Friday, December 14, 2007

Why you should pay someone else to touch your koo

Because your pubic hair isn't going to go away on its own. In order to maintain a groomed nether region, women resort to various methods of hair removal, none of which are more painful than the Brazilian bikini wax, which was, little known fact, handcrafted by the devil. Alas, this cruel but effective form of hair removal is a necessary evil. When I lived in LA, there was this great little beauty salon called Beba that only charged $35 per bikini wax. Think about it from the waxers point of view: there is no guarantee that every veej is going to be pleasant to look at, and certainly not something everyone is going to want to put their hands all over, but it's their job, and they are brave souls. Sure, the process only lasts 15 minutes, the pain is excruciating, and the fact is that some stranger is touching your koo, but that is a small price to pay for walking out of that room feeling like the sexiest bitch in town.

After moving back to the East Coast, jobless and destitute, I tried the whole au natural thing for a while but felt gross about it. Tried shaving, but didn't like the sharp stubble that kept growing in. I needed a wax, but the salons in the area charge $50 a pop and I can't afford that every three weeks! So instead I found a microwaveable Brazilian bikini wax kit online (GiGi at Amazon.com) and decided to take my chances.

I won't go into the awkward details of where I had to place my legs or the poses in which I had to hold my balance in order to reach some of the places that had hair in need of removal. Let's just say my yoga instructor would be proud. And that my mother would not.

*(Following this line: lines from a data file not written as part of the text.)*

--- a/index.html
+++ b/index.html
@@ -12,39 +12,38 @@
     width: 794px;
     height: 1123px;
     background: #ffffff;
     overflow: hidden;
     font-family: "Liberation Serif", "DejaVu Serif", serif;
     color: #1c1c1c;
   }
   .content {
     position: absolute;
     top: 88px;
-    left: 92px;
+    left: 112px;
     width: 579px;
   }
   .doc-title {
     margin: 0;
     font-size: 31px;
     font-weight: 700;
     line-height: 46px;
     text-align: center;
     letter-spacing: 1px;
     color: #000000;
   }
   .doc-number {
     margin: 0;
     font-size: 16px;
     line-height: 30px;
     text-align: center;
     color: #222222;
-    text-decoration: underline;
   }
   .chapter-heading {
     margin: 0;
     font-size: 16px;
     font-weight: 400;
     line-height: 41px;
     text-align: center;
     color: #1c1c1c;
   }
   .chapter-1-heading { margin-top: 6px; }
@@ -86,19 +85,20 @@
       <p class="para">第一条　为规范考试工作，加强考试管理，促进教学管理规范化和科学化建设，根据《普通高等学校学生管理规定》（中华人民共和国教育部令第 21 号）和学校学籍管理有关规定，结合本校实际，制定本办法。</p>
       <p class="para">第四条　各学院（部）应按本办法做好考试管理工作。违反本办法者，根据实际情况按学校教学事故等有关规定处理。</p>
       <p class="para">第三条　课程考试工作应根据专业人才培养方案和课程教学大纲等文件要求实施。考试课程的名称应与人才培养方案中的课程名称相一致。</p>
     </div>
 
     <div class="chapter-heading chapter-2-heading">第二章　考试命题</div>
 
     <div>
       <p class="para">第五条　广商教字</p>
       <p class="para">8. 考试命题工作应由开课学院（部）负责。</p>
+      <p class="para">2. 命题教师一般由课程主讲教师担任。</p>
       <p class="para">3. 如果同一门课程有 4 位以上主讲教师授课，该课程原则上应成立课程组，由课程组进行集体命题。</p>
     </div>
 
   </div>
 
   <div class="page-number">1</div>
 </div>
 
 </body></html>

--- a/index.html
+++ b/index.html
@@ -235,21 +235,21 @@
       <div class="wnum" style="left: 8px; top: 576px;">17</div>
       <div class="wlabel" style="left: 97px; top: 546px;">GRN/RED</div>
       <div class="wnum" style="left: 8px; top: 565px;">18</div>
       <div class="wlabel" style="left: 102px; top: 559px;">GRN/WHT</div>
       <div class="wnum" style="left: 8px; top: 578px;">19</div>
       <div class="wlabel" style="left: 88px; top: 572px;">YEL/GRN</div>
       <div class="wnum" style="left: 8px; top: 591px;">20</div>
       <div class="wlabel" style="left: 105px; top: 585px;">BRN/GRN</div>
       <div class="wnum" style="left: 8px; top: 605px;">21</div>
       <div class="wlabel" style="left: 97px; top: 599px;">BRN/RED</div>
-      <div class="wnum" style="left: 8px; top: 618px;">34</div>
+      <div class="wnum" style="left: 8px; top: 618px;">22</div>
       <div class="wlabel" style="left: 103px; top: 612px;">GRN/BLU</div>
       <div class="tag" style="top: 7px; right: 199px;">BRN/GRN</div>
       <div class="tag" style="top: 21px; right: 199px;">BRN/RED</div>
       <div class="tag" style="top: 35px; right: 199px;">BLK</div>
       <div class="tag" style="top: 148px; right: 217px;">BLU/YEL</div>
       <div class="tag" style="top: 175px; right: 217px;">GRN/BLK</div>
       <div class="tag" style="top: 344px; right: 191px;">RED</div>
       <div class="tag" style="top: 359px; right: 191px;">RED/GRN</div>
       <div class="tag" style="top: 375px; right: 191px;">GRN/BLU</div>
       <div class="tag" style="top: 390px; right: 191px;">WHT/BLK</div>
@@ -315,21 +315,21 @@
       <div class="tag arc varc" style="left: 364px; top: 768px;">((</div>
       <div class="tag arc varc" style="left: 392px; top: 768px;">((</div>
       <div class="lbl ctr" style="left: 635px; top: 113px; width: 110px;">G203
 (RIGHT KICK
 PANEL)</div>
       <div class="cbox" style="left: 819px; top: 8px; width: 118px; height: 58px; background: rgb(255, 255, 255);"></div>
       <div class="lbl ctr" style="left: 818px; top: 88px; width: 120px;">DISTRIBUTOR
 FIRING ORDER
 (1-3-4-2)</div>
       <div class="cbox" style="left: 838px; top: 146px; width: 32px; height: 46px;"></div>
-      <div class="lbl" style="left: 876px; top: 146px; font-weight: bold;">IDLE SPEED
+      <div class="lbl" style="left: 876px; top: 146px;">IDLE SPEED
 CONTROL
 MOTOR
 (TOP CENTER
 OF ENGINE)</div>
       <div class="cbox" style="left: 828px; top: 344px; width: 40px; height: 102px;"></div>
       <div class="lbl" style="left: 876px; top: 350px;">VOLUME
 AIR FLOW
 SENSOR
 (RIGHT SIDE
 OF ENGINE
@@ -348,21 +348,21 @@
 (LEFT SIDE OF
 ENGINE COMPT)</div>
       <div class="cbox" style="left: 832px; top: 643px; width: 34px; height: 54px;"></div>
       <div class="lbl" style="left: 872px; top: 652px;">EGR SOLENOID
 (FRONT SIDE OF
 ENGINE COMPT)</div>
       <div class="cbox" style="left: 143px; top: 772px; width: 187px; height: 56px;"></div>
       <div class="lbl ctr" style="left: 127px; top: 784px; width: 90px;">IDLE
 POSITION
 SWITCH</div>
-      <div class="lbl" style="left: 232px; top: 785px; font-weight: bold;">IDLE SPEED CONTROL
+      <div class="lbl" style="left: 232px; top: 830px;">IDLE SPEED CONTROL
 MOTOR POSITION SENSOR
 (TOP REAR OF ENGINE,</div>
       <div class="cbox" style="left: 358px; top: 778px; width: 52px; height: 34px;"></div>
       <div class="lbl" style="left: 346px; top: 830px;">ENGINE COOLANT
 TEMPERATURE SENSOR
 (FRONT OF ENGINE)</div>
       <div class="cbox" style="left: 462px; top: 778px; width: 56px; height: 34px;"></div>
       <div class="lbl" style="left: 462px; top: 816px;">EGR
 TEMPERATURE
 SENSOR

It's not that it's impossible to perform a bikini wax on yourself. It would just be easier with two for a couple of reasons. (1) Two people requires less contortion. You have to put your legs in strange acrobatic positions even when you go to a salon, but it usually isn't any more complicated than lifting one or both legs and propping them up on the waxer's shoulder or the wall. That's for amateurs. When going it alone, you must be very flexible and have very good balance. (2) After the first rip of the wax, as the now-empty follicles from which you have mercilessly torn your pubic hair SCREAM in agony, you remember how much it hurts to gets waxed and each successive pull becomes more and more difficult to accomplish mentally. It's hard to keep going because it's your own body, and there is something wrong about being the hand that causes pain unto yourself. Unless you're into that kind of thing, I guess, which I'm not. So even if the pain is the same with one person or two, it's just better when you don't have to inflict it on yourself.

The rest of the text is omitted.